Выбрать главу

Да, совсем забыла: опекушинский Пушкин стоял еще там, где его поставили, в начале Тверского бульвара, и смотрел не на площадь, а на Страстной монастырь. Слава богу, памятник перенесли задолго до мэра Лужкова. Если бы это произошло в годы лужковского правления, его бы, возможно, упекли в Бибирево, а на его месте водрузили бы десятиметрового Ивана Грозного работы Церетели. В моем детстве и гениальный андреевский Гоголь стоял, где ему положено. Уж сколько напридумывал, нафантазировал Николай Васильевич, но такого и он не смог бы себе представить, что его замечательный памятник работы скульптора Андреева будут таскать по Москве и что на месте этого памятника установят какого-то не то Чичикова, не то другого господина, который «доволен собой, и женой, и своей конституцией куцей». Нету спаса от наших городничих ни живым, ни мертвым!

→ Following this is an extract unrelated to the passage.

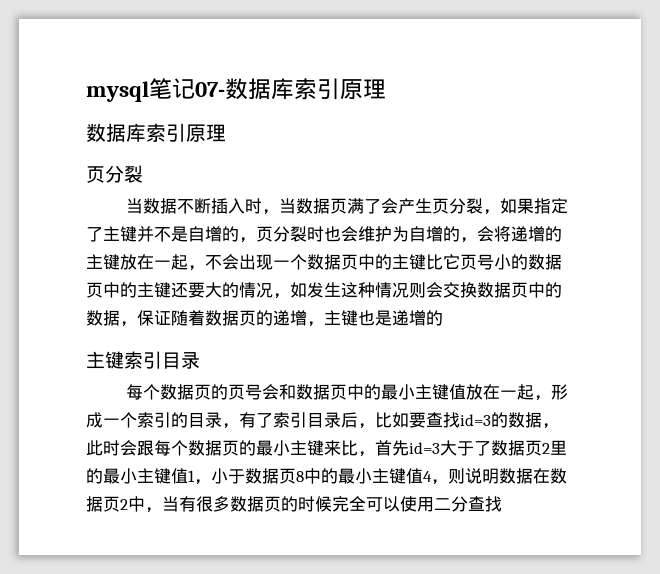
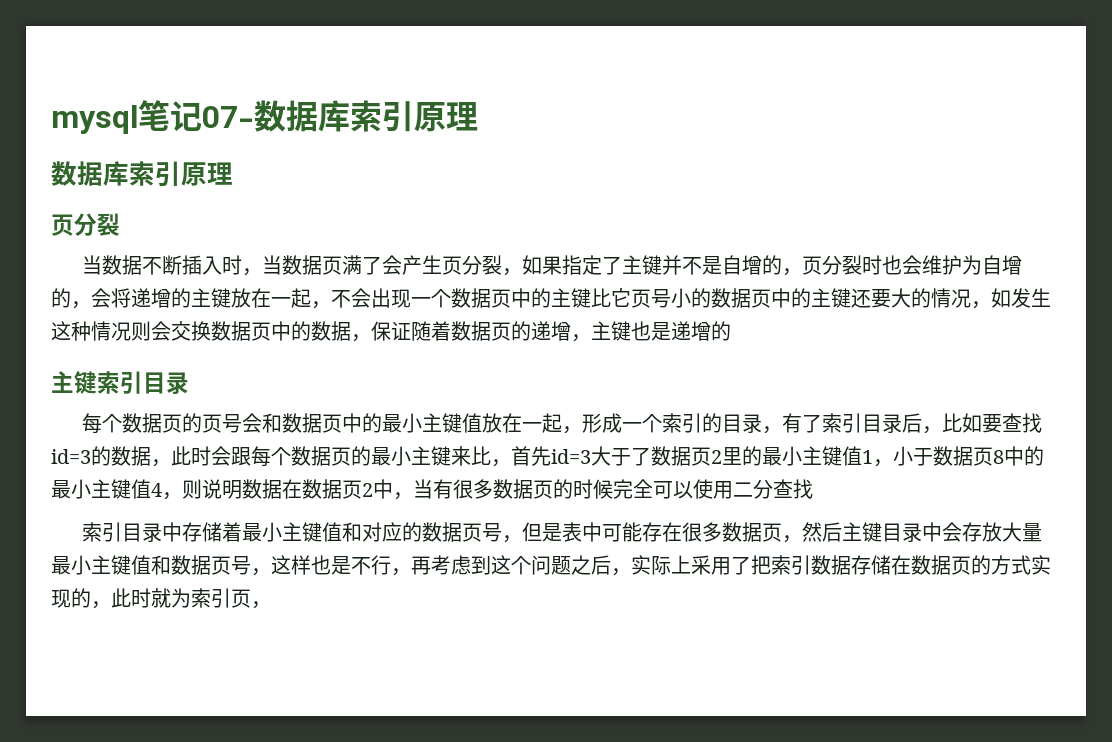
(502, 504) none -> [81,522,1042,543] [51,555,1051,576] [51,588,271,609] // 索引目录中存储着最小主键值和对应的数据页号，但是表中可能存在很多数据页，然后主键目录中会存放大量最小主键值和数据页号，这样也是不行，再考虑到这个问题之后，实际上采用了把索引数据存储在数据页的方式实现的，此时就为索引页，

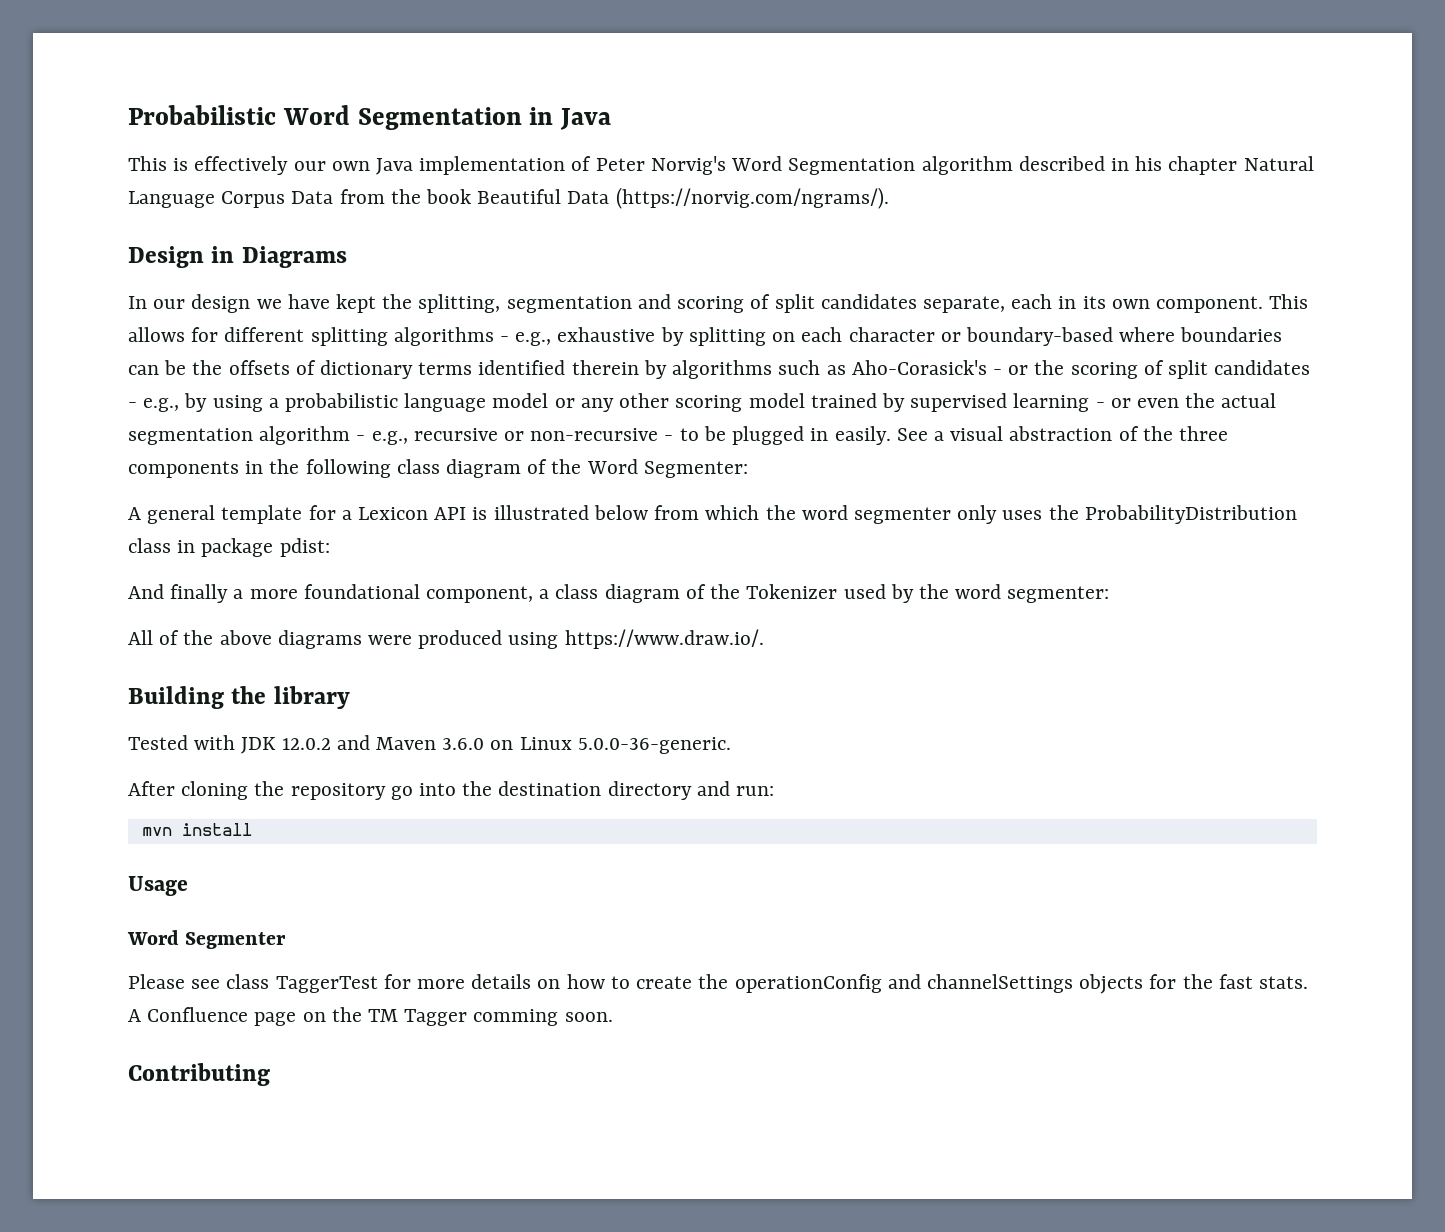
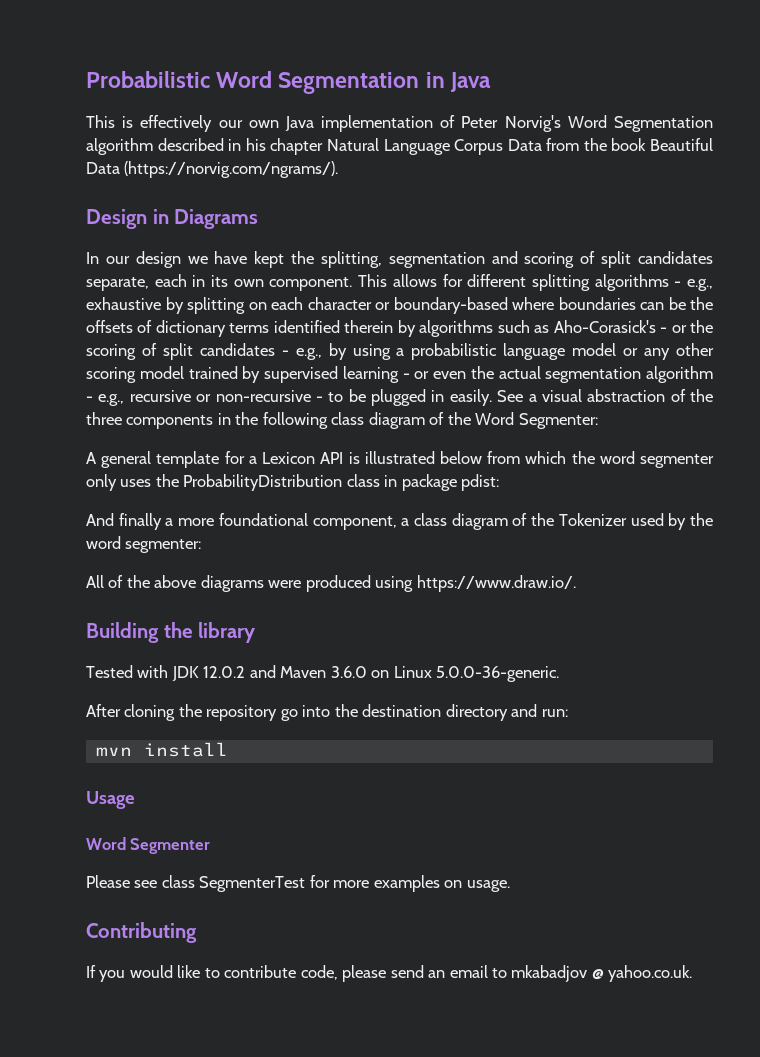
[275,976,378,993] TaggerTest -> [199,876,306,892] SegmenterTest
[471,974,1308,994] [128,1007,613,1026] [128,1063,270,1086] details on how to create the operationConfig and channelSettings objects for the fast stats. A Confluence page on the TM Tagger comming soon. // Contributing -> [373,875,510,892] [86,922,197,943] [86,965,693,982] examples on usage. // Contributing // If you would like to contribute code, please send an email to mkabadjov @ yahoo.co.uk.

Но что это я все о грустном? Детство мое вовсе не было грустным. Воспоминания скорее забавные, нежели печальные. Например, помню, что по дворам ходили татары с огромными мешками за спиной, они кричали: «Старье берем!» Возглас этот трансформировался у нас во дворе в «шурум-бурум!». По мере надобности татар зазывали в квартиру (не боялись, что они украдут что-нибудь) и предлагали им всякое барахло — от неисправных керосинок до сильно поношенных валенок. Старьевщики платили, конечно, гроши, но все же выполняли чрезвычайно полезную функцию — квартиры освобождались от ненужных вещей, и ненужные вещи обретали нового хозяина, а не просто отправлялись на свалку. При тогдашней нищете это было вполне разумно — покупать старые вещи. Да и продавцам сервис старьевщиков облегчал жизнь — не надо было никуда тащиться. И не только это. Вспоминаю государственные скупки в дни моей молодости. В этих скупках и комиссионках приходилось выстаивать в очередях, а потом выслушивать хамские замечания от зажравшихся оценщиц, с уничижительной ухмылкой рассматривавших наши поношенные платья и пальто. То же и в недавних пунктах приема стеклотары, то бишь бутылок и банок.

В ту пору было много нищих, особенно на церковных папертях. Им подавали милостыню без всякого презрения и гражданского негодования. Ведь знали: «От сумы да от тюрьмы не зарекайся». Нищие просили подаяния «Христа ради». И существовал даже глагол — «христарадничать», который употреблялся не только в прямом, но и в переносном смысле. «Перестань христарадничать» — попрошайничать.

У Покровских ворот был кинотеатр «Волшебные грезы». Его потом, увы, переименовали в «Аврору». Увы — потому что название «Волшебные грезы», а также «Великий немой» — кинотеатр на Тверском бульваре — мне ужасно нравились в детстве. В кино у Покровских ворот стоял рояль для тапера и показывали Гарольда Ллойда, Джеки Кугана (очаровательного малыша), Дугласа Фербенкса и Мэри Пикфорд, американские ленты моего детства. Видимо, это происходило в годы нэпа, когда Америку на короткое время реабилитировали. Даже вспоминали слова Сталина: «…русский революционный размах имеет все шансы выродиться на практике в пустую “революционную”маниловщину, если не соединить его с американской деловитостью в работе». Цитирую по памяти. Напротив «Волшебных грез» бросались в глаза «советские» вкрапления: чаны с горячим асфальтом, вокруг которых вились беспризорники — чумазые мальчишки в лохмотьях лет десяти — двенадцати. Обыватели их боялись. Беспризорники могли вырвать сумочку, разрезать карман. Они были завшивлены и больны. Все курили, и, по слухам, у них водились наркотики — кокаин. По-моему, первое заблатнение языка, со всеми этими модными тогда словечками «малина», «буза», «бузотер», «шамать», «шухер», «марафет», «урка» или «урка-ган», «гоп со смыком» и тому подобными, пошло от беспризорников. Впрочем, советская власть, следуя заветам пролетарского классика Горького, с сочувствием относилась к этим детям дна, «огаркам» — страшному наследию революции и Гражданской войны. Уже в начале 30-х вышел фильм «Путевка в жизнь» и была издана прекрасная книга Макаренко «Педагогическая поэма». Жизнь беспризорников в них опоэтизирована. Считалось, что беспризорников, не зараженных чувством собственности и прочими буржуазными предрассудками, легче «перековать», нежели детей из благополучных семей. Их и перековывали отличные педагоги, но обязательно с помощью чекистов, то есть будущих гэбэш-ников. Вообще чекисты в пору моих детства и отрочества ходили в героях. И не без помощи передовой, как теперь сказали бы — продвинутой, интеллигенции типа Бриков — Лили и Оси.